O refeitório
De manhã, quando mulheres e homens entravam no refeitório, eles já lá estavam.
O refeitório era um rectângulo baixo, alimentado por uma luz crua, que chamava as moscas.
Das janelas do refeitório, viradas a sul, via-se a rede e o arame farpado, os grandes portões por onde circulavam os camiões e os mastros das bandeiras:do país, da comunidade, do grupo.
De manhã, enquanto se fazia uma fila única para o café, ou pequeno-almoço, de administrativos, quadros, comerciais, muitos já sentavam nas mesas do fundo.
Vestidos de calças e blusão acolchoados e impermeabilizados verdes, grossos muito grossos, de forma a permitir trabalhar nas câmaras frigoríficas suportando as temperaturas negativas, almoçavam às 9.00 da manhã.
Às 9.00, comiam, bebiam cerveja, riam, soltavam impropérios, risadas soltas olhando de frente as mulheres que, ao contrário deles, sabiam de computadores. Falavam em mau português, conversas regadas de palavrões e de frases feitas ouvidas na tv e do futebol visto no café da aldeia, aceleradas em cantilena ribatejana, enquanto se batiam as cartas em jogos violentos de pobres.
Misturados na fila única, eram observados de soslaio. Precocemente envelhecidos todos. As mulheres de 20, pareciam ter 40. A pele grossa e baça. Buracos onde antes haviam estado dentes. Olhos raiados de sangue, da insónia e do alcool. Mãos desfeitas de empacotar, embalar, preparar.
Eram os preparadores, a base, daquela imensa cadeia humana e comercial.
Ali já havia famílias inteiras, pais que levavam filhos. Aqueles mais submissos do que estes. Os filhos regateavam as horas extraordinárias, as únicas capazes de consertar o ordenado mínimo nacional que todos recebiam, diziam que em Paços de Ferreira é que era, que lá o sindicato não deixava barato tanto abuso.

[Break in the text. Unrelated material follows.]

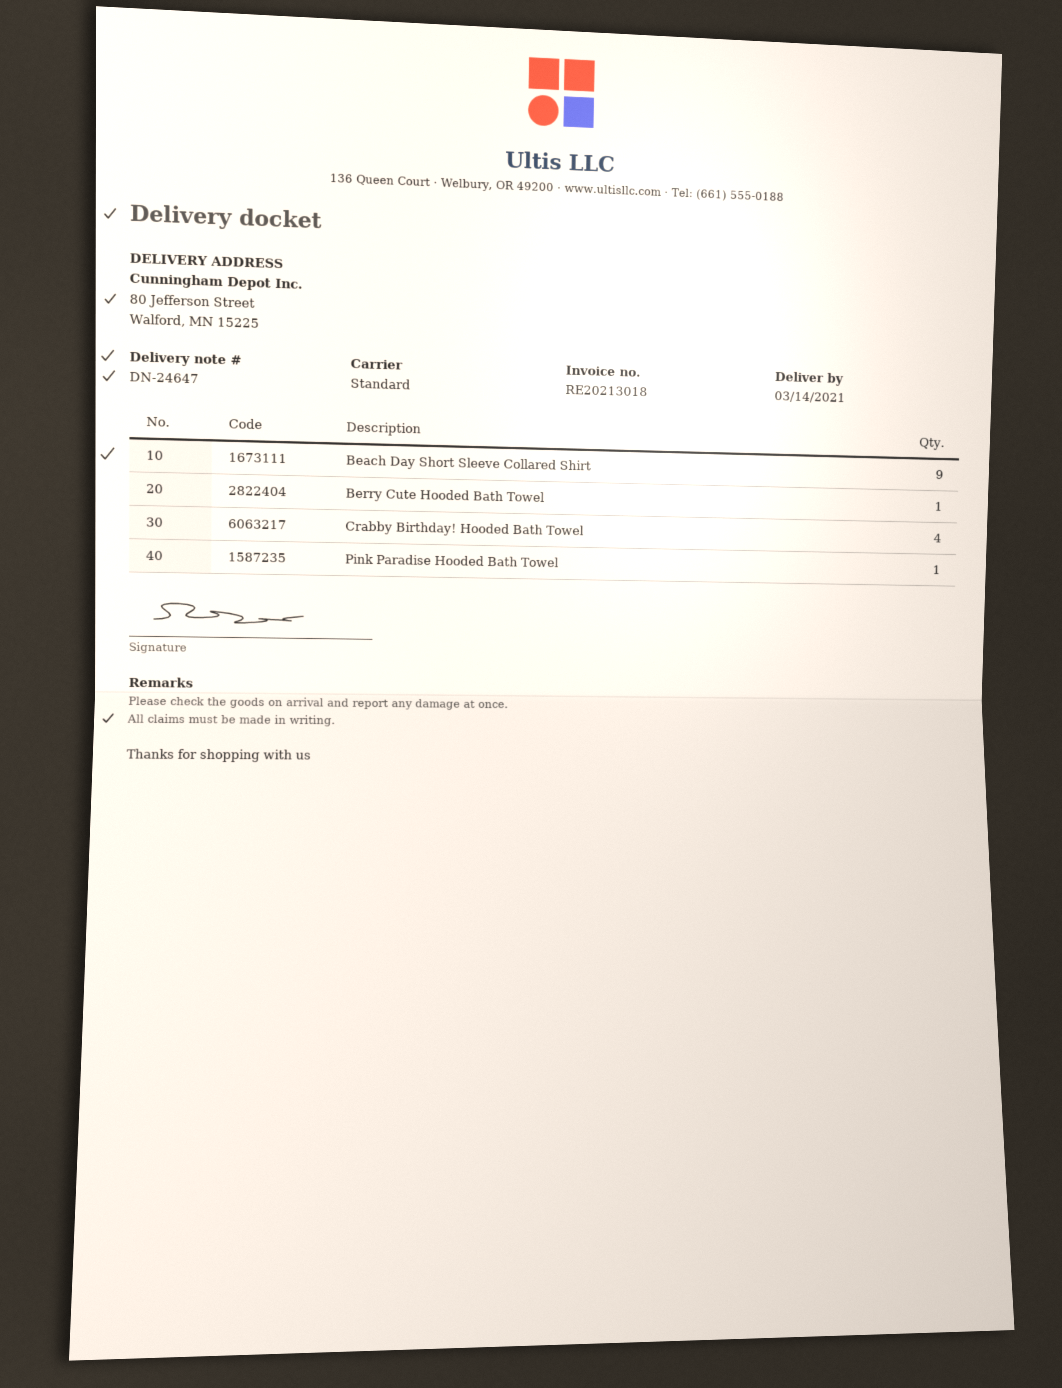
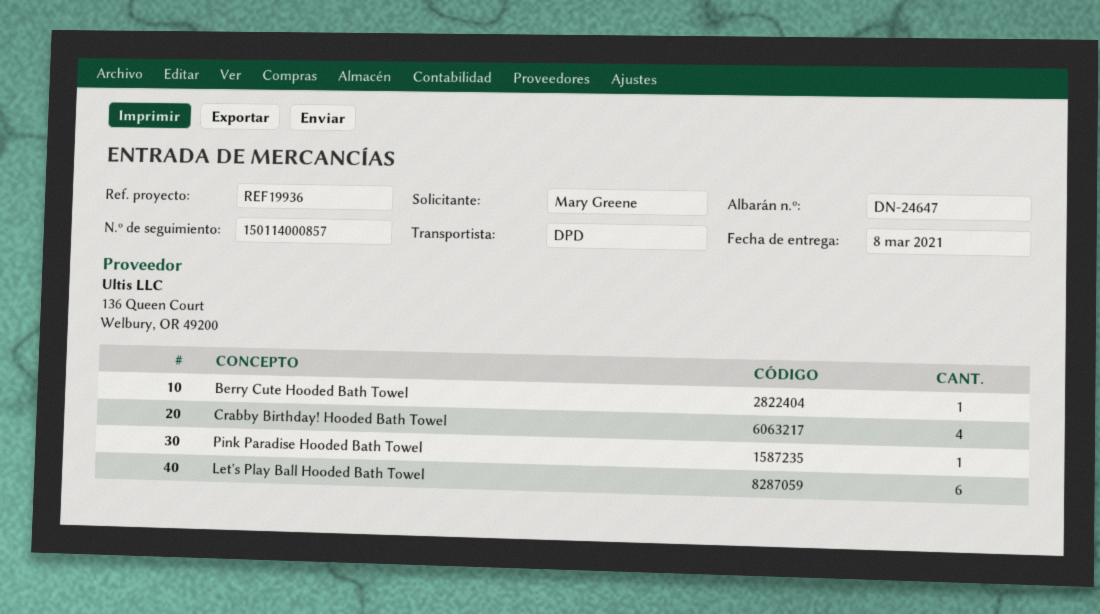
delivery date: 2021-03-14 -> 2021-03-08
shipping method: standard -> DPD
Beach Day Short Sleeve Collared Shirt: 9 -> none
Let's Play Ball Hooded Bath Towel: none -> 6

Por vezes um deles desaparecia. Nesses dias, a notícia corria célere, procurava as máquinas de café, os sítios onde se fumava e abatia-se à boca pequena no refeitório. Calavam-se os impropérios, negavam-se as cartas e os únicos olhares percebidos eram de ódio. Um deles, um preparardor, tinha sido despedido.
Nesses dias de peçonha ouviam-se as moscas a fritar num delírio de azul.
Eram os únicos dias em que um ou outro chefe por lá aparecia. Era gente de acrescida responsabilidade. Os destinos do grupo repousavam sobre os seus ombros, a vida e o trabalho de milhares de trabalhadores dependiam da sua capacidade. Entravam como reis, majestáticos e firmes, possantes, derramando a autoridade que um ordenado de 50.000 euros mês permite, e que anualmente, com prémios e louvores chega, por cabeça, ao milhão de euros.
Nesse dia, chegava solícito o advogado, que cumpriria os trâmites legais de despedir o trabalhador. Numa sala dos fundos chamariam o larápio e juntos, explicar-lhe-íam da gravidade e ilegalidade daquilo tudo. Que não se furta, que a sanção para o furto é o despedimento, com efeitos imediatissimos. Assim obriga a moderna gestão de recursos humanos.
Nos blusões grandes daqueles homens aninhavam-se por vezes, um cacho de bananas, ou noutro caso quatro yougurtes fora de prazo, ou ainda um pacote de dodots.
Diz o povo que tantas vezes vai um cântaro à fonte que ás vezes parte-se a asa. Ou dispara-se um revólver pela calada da noite, digo eu.